If you left for a day trip from Reykjavík along the south coast you probably know about the obligatory stops at Seljalandsfoss and Skógafoss. Sam went on a tour along the south coast some time ago and here is his day tour suggestion.
But wait! There is more! There is much more to discover along the south coast. So it would definitely be wise to take your time. For example you could relax at the oldest pool in Iceland – Seljavallalaug, which you find between Seljalandsfoss and Skógafoss. Or when in Skógar, go and visit Kvernufoss. Further down the Road 1 to Vík you’ll find the Sólheima glacier and just before Vík you could turn and visit the southernmost part of Iceland – Dyrhólaey.

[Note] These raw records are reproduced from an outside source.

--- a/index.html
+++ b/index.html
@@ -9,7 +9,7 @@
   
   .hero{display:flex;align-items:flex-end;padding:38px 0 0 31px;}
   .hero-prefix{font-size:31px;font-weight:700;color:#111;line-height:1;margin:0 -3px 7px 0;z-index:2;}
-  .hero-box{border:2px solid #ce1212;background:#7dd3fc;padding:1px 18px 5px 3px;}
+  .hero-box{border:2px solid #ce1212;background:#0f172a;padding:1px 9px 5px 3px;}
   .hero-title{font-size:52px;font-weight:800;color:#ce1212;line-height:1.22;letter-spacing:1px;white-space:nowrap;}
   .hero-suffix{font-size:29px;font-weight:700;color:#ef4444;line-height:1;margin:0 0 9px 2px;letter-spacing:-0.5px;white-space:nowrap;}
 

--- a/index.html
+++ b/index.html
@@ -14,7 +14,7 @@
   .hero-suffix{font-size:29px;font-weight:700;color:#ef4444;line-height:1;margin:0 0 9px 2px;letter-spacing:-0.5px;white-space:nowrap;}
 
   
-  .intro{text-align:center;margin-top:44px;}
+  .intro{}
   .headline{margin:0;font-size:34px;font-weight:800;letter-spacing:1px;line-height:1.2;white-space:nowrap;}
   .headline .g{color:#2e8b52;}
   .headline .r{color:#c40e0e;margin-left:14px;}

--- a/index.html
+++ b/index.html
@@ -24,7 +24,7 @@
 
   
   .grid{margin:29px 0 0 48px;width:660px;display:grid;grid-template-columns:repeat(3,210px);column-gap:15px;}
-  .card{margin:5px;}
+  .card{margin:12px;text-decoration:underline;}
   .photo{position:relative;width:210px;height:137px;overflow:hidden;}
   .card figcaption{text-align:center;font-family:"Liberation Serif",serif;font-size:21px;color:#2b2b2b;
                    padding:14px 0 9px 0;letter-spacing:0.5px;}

Dyrhólaey is a 120m high promontory and it name means “the door hole island”. And this is also how it looks like. The promontory got its name from the massive stone arch that the sea has eroded from the headland. And this arch is visible from as far away as Skógar. From on top of Skógafoss you can get a beautiful view of the arch – on a clear day that is.
How to get there?
Continue on the main road (N1) from Skógar to Vík. To get to Dyrhólaey you take a right turn about 15 km before Vík (watch the signs). Follow the road and it will lead you to a parking lot about 6km from the main road. From here you are free to explore the surroundings of the promontory.

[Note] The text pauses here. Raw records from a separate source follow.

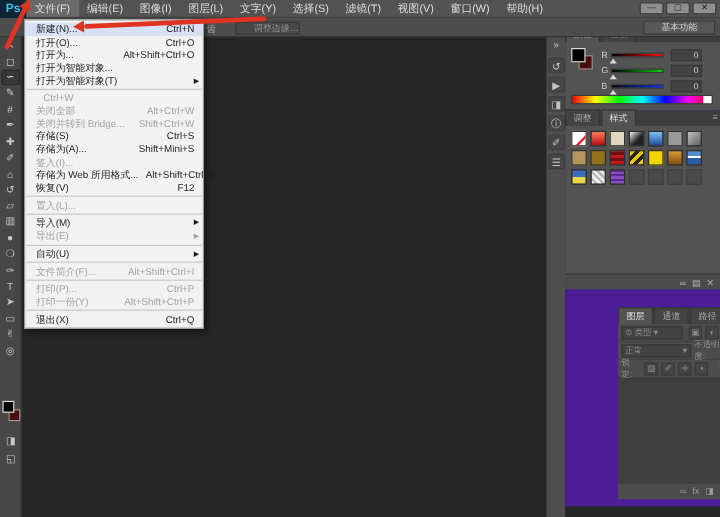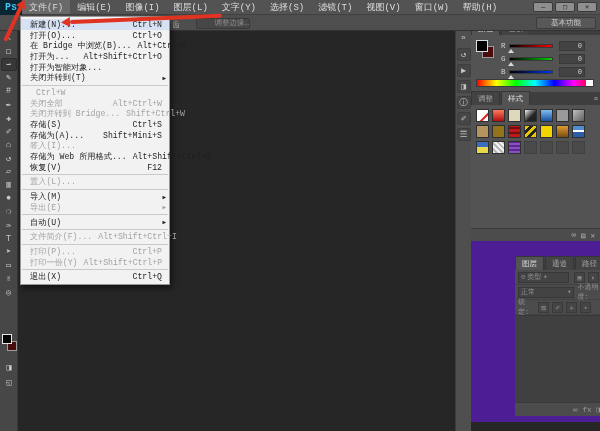--- a/index.html
+++ b/index.html
@@ -5,7 +5,7 @@
   * { margin:0; padding:0; box-sizing:border-box; }
   html,body { width:600px; height:431px; overflow:hidden; }
   body { font-family:"Liberation Sans","DejaVu Sans",sans-serif; background:#262626; position:relative; }
-  #app { position:absolute; inset:0;font-family:Liberation Mono, monospace; }
+  #app { position:absolute; inset:0; }
 
   
   .menubar { position:absolute; left:0; top:0; width:600px; height:15px; background:#535353; border-bottom:1px solid #414141; display:flex; align-items:center; z-index:10; }

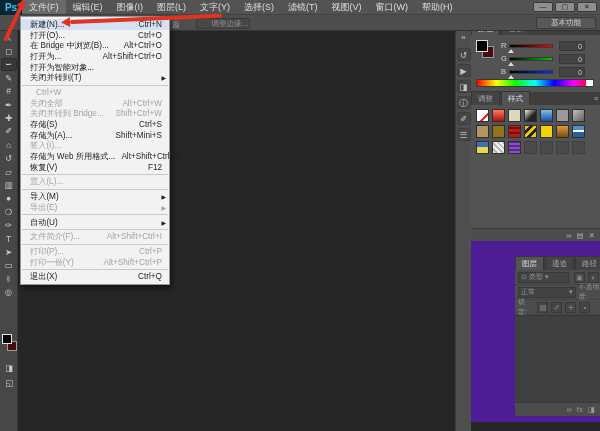--- a/index.html
+++ b/index.html
@@ -325,10 +325,6 @@
         <span class="sc">Ctrl+O</span>
       </div>
       <div class="mi">
-        <span class="lab">在 Bridge 中浏览(B)...</span>
-        <span class="sc">Alt+Ctrl+O</span>
-      </div>
-      <div class="mi">
         <span class="lab">打开为...</span>
         <span class="sc">Alt+Shift+Ctrl+O</span>
       </div>

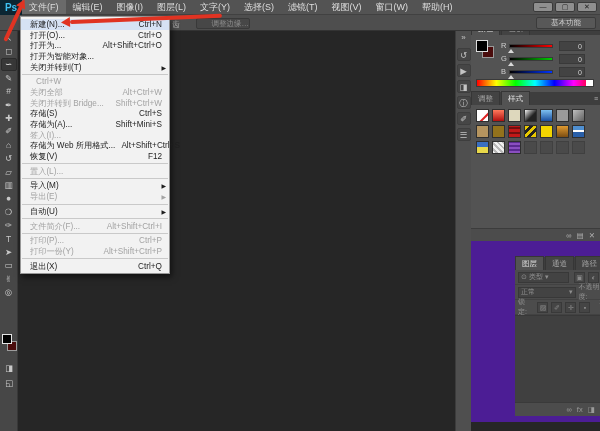--- a/index.html
+++ b/index.html
@@ -332,7 +332,7 @@
         <span class="lab">打开为智能对象...</span>
       </div>
       <div class="mi">
-        <span class="lab">关闭并转到(T)</span>
+        <span class="lab">打开为智能对象(T)</span>
         <span class="sub">▶</span>
       </div>
       <div class="msep"></div>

Dyrhólaey is supposed to have been created during an interglacial period late in the Ice Age by a submarine volcanic eruption. The cliffs are a beautiful assembly of basalt columns; forming arches, stairs, towers – whatever you can imagine – and they rise over a long expanse of black sand to the north and south.
The western part of the promontory is names Háey (High Island) and the part in the east is often referred to as Lágey (Low Island). Yes, Icelanders like to give very descriptive place names. (Just look at Skógar.) While in the past farmers often went fishing around Dyrhólaey, today they have developed a nesting site for eider ducks for the gathering of down. But also loads of other birds find a home here. Therefore all the cliffs, rocks, etc. are protected area and Dyrhólaey has been a natural reserve since 1978. Hence it can also happen that the access to the promontory is closed during nesting season in spring. Check their homepage beforehand.
So be careful when wandering around. Don’t disturb the birds or damage the vegetation. And DON’T go too close to the edge of the cliffs, trying to take that perfect picture! Just a few months ago a land slide occurred. A part of the cliff broke off with two tourists on top. They survived the 40 m deep fall with bad injuries and broken bones. Yes, nature in Iceland is unpredictable so better be safe than sorry.
To the lighthouse
A short walk uphill from the parking lot on top of the hill is an old lighthouse. I definitely recommend walking up here although it must be one of the windiest spots ever. We really had to fight our way up and down hill as the wind was so strong. Once we got up there we took shelter, staying close to the lighthouse walls. The very first lighthouse was built in 1910 and the one you see nowadays was built in 1927. There are also a sheepcote and a barn not far from the lighthouse. These were for the first lighthouse keeper.
From on top of the hill you get the best view of the massive stone arch. When the sea is calm, boats can sail through it and once upon a time a stunt pilot is said to have flown through it as well.
Looking north you can see the whole western coastline – on a clear day as far as to the Vestmannaeyar. To the east the big glacier Mýrdalsjökull is visible. It reaches a height of almost 1450 m. And north east you can also spot the mountains and glacier Eyjafallajökull.